First, we meet Harold Davidson - the Vicar of Stiffkey. A man well known in Britain’s newspapers in the 1930s, who, if he was remembered today would probably be known for something else entirely.
Then we briefly meet Polynesia’s great navigators.
And finally we discuss Father of modern Chemistry Antoine Lavoisier’s final experiment.
Sources Include:
Sorry all, I’m running late this week and will backfill this later. Harold Davidson’s tale came to me years ago via Mike Dash’s original blog site - and this is one of a number of pieces no longer up - but it is preserved on the Wayback Machine -so I’ll link to it.

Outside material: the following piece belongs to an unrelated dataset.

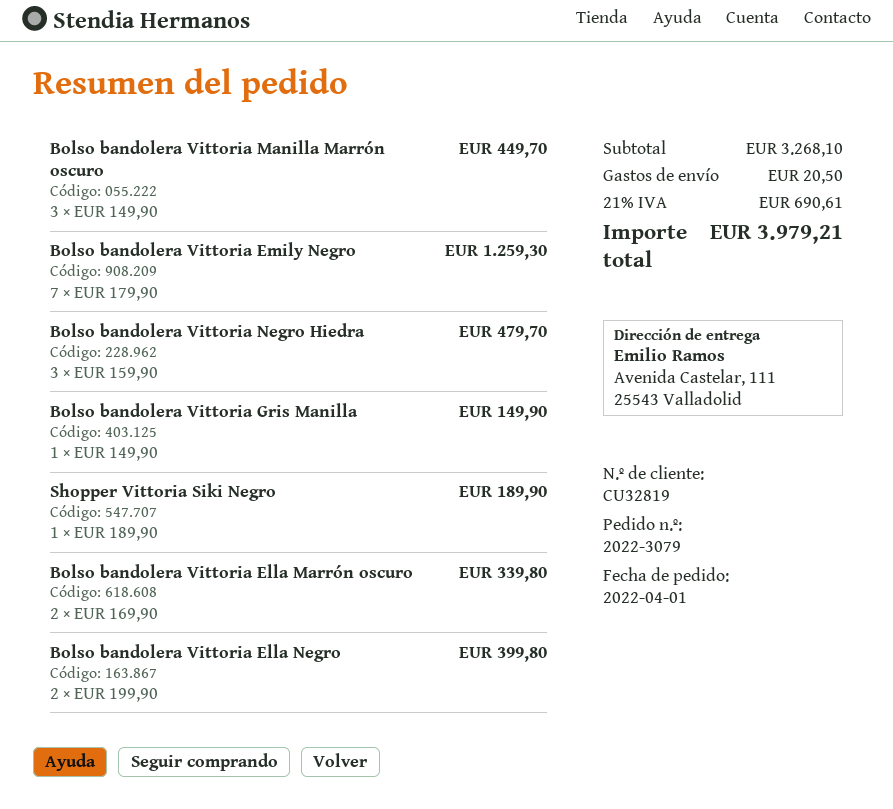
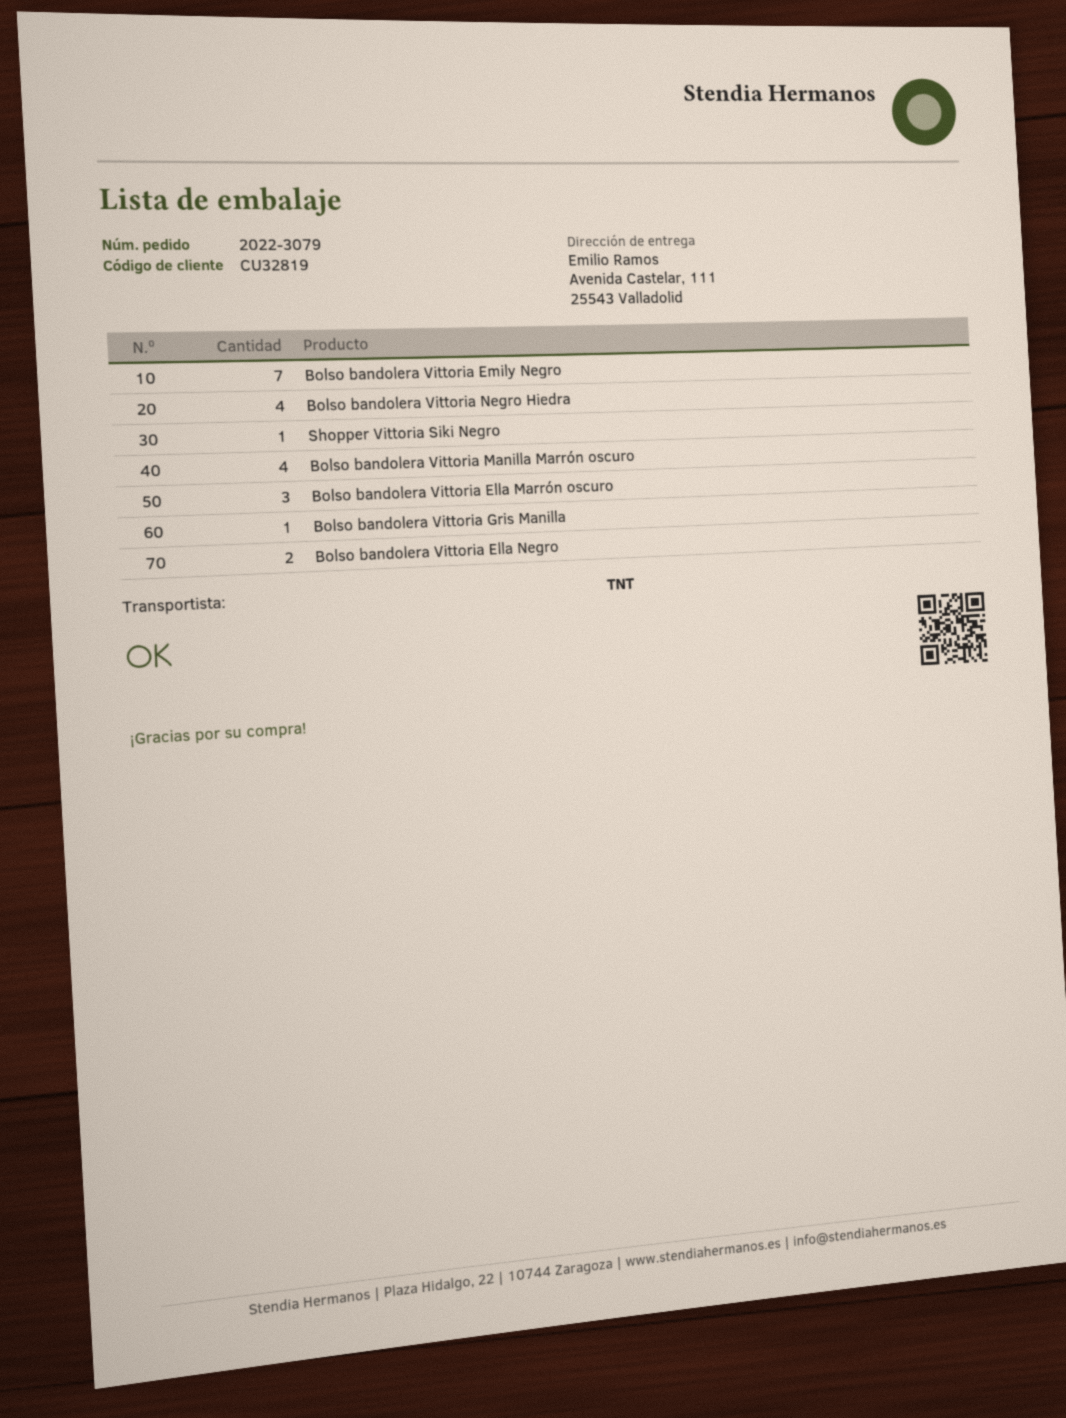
Bolso bandolera Vittoria Manilla Marrón oscuro: 3 -> 4
Bolso bandolera Vittoria Negro Hiedra: 3 -> 4
Bolso bandolera Vittoria Ella Marrón oscuro: 2 -> 3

Michael King’s The Penguin History of New Zealand, and several articles on NZ History’s site and Te Ara, the Encyclopaedia of New Zealand were used in The Navigators.
The Lavoisier piece is an old blog piece jumbled together from a bunch of sources, I don’t recall all of them, but will take a shot at finding them on the weekend.
Support the show on Patreon for $2 US a month and get access to exclusive content, or Try our 7 Day Free Trial.
Please leave Tales a like and a review wherever you listen. The best way you can support us is to share an episode with a friend - Creative works grow best by word of mouth. I post episodes fortnightly, Wednesdays.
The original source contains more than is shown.